11384 questions

13563 answers

21250 comments

31888 members

0 votes
100 views 3 comments
by

Hello friends!

I have trouble with failover performance on my RUT955.

I have Starlink on WAN set to failover to Mobile WAN. (I will show screenshots of failover settings).

Starlink seems to have a VERY brief interruption every two hours - perhaps to do with satellite movements.

according to the logread output, the wan connectivity is detected as lost at 9:58:06, and reconnected again within 2s, at 9:58:08, however the ifdown event starts after 1s at 9:58:07.

 Now at 9:58:10 it says WAN is now up

then at 9:58:14  it says "Execute disconnected event on interface wan (eth1)"

and at 9:58:16 kern.info WAN (wan) is down, switching to backup WAN (mob1s1a1)

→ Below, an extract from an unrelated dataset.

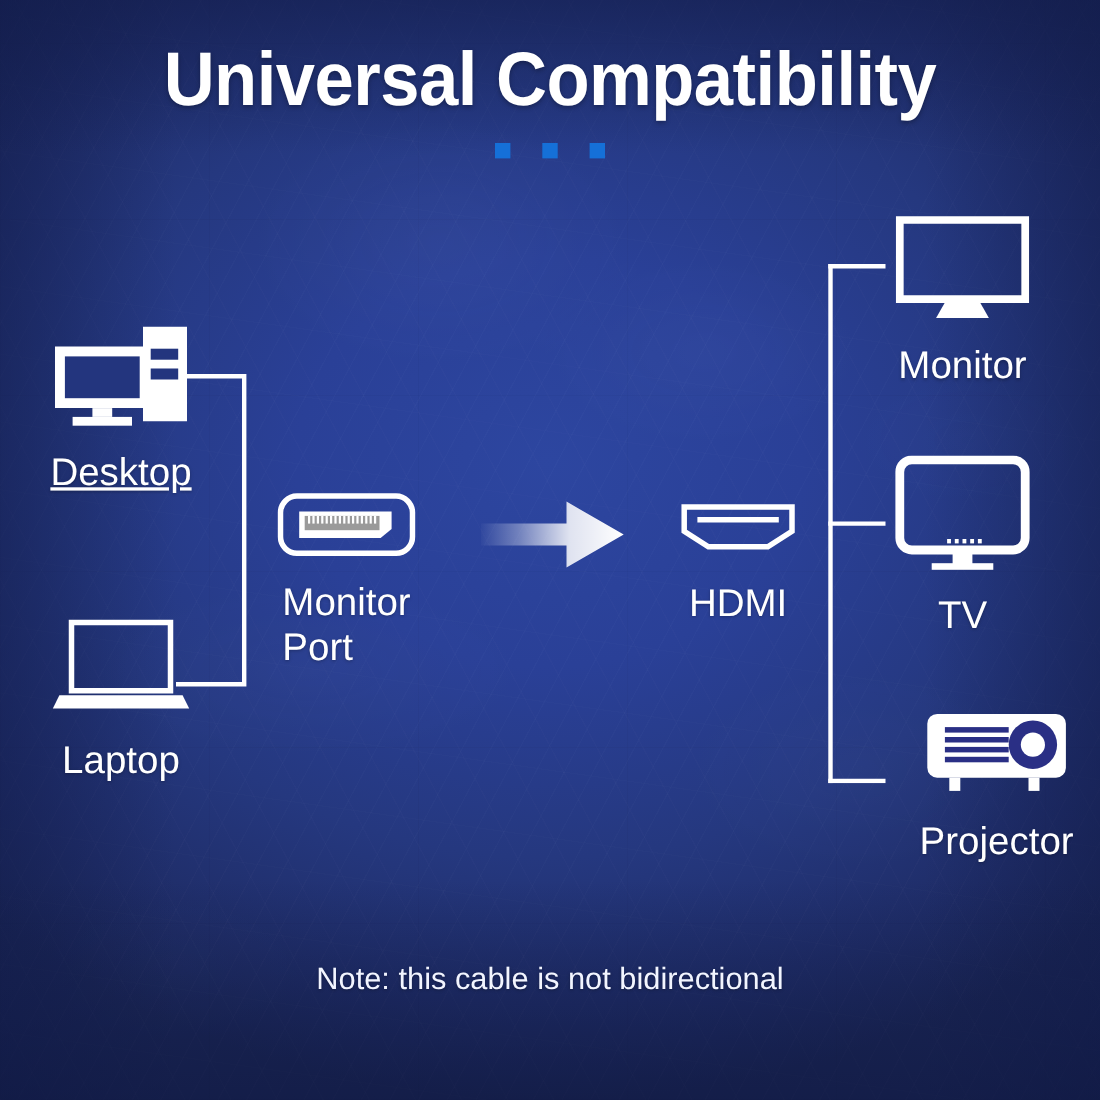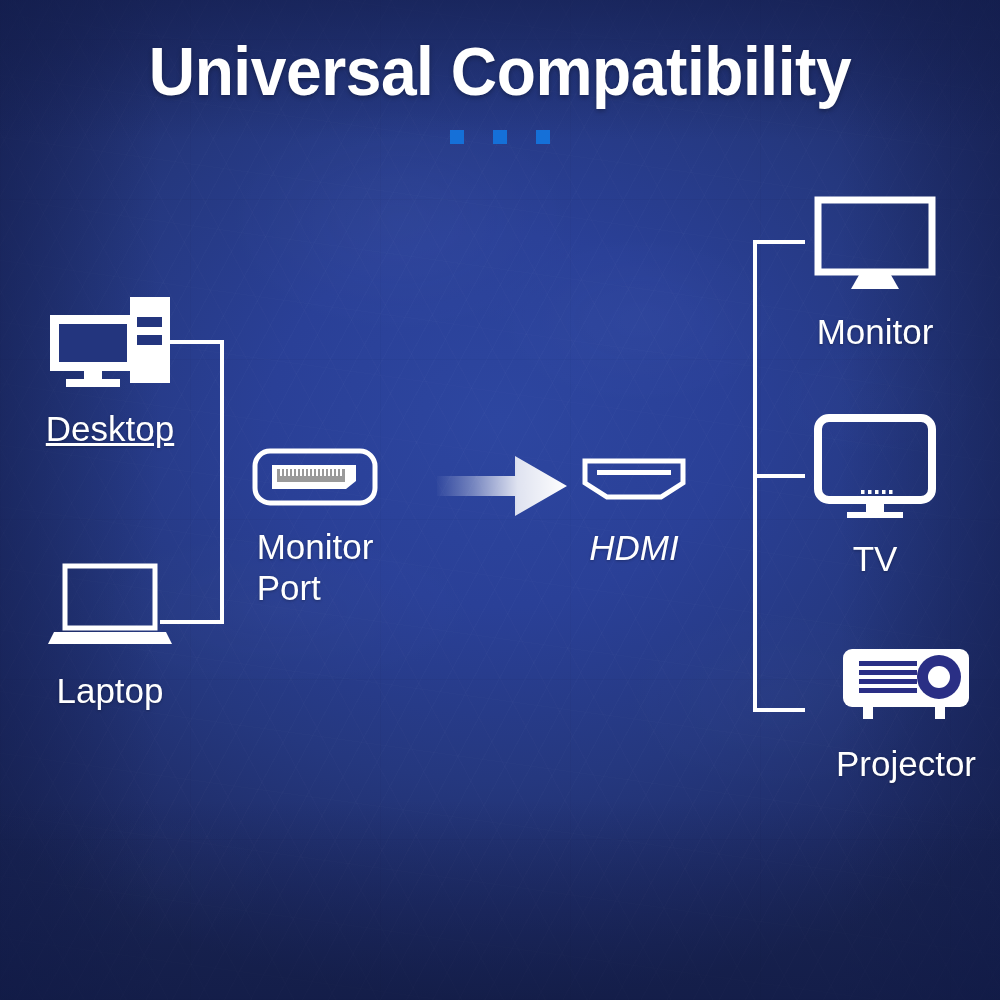"HDMI" div.node { font-style: italic -> none; left: 544px -> 581px }
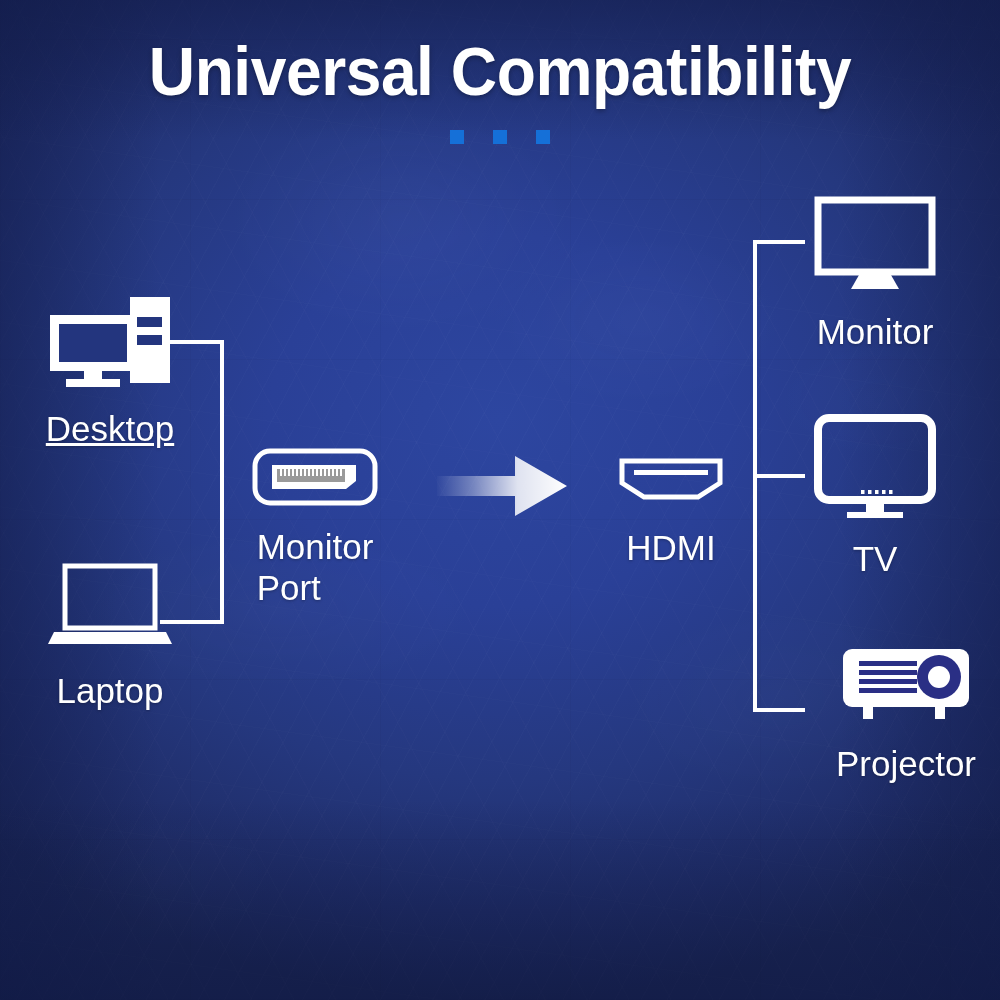"Note: this cable is not" div.footnote { html: none -> <div>Note: this cable is not bidirectional</div> }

What I'm seeing here is a very brief interruption, but the mechanism of failing over is initiated, and doesn't stop, even though the WAN connectivity comes straight back. To fix this I have tried increasing the time interval (from 10s to 30s) between ping tests for failover and also changing the thresholds for deciding when the WAN is up or down (this was set at 50 and didn't help), but I still get the failovers, regularly, and they interrupt my connections.

 Any ideas?

( I also am aware I don't understand the meaning/application of flush connections, or of failover policies, so perhaps my answer lies here but I will need help to understand this).

I should also say that before the RUT955, I used a RUT240 with very old firmware (6.2 ish?) and it didn't have this problem - the connections were maintained perfectly.

Logread   output attached

EDIT - sorry added logread file

1 Answer

0 votes
by
Hello Samgs,

From the failover configurations, the router is sending the pings to 3 IPs 1.1.1.1, 1.0.0.1, 8.8.8.8.

At a count of 1: Meaning at least 1 ping should be sent to the above IPs.

UP: 1; at least 1 ping should be successful for the device to be considered online.

I feel like the latency with the ping can not complete the initial ping and consider the device to be offline. Again this is an educational guess, there could be many factors affecting this, so we can try testing and put the UP to maybe be 3 or 5. By default, the value is 3.

Try the above-mentioned settings, if still not working share the troubleshoot file from WebUI > System > Administration > Troubleshoot.

For more information on the failover configuration parameters follow the link:

https://wiki.teltonika-networks.com/view/RUT955_Failover

Regards,

Shivang
by

Shivang

Thanks for your reply.

Since UP is defined as "Number of successful tests to considered link as alive", doesn't this mean increasing UP to 3 makes it harder to decide WAN is up?

The problem I have is it is deciding WAN is down too quickly. I want it to ignore short (1s) WAN interruptions. I tried to increase INTERVAL and DOWN, but it did not help (which is very confusing).

I will send you the troubleshooting data.

see also logread output :

Thank you!

by
No that's count that you should increase to a number like 5 if the outages are below 5 seconds.
by
Hi Shivang,

Just to advise this issue continues, despite trying your suggestion of UP=3 and UP=5 ( and also increasing COUNT to 5).

I have sent you the troubleshooting files by private message, please let me know what you think - also see the logread screenshot in my last comment - I think this shows really well the problem.

Thanks

Sam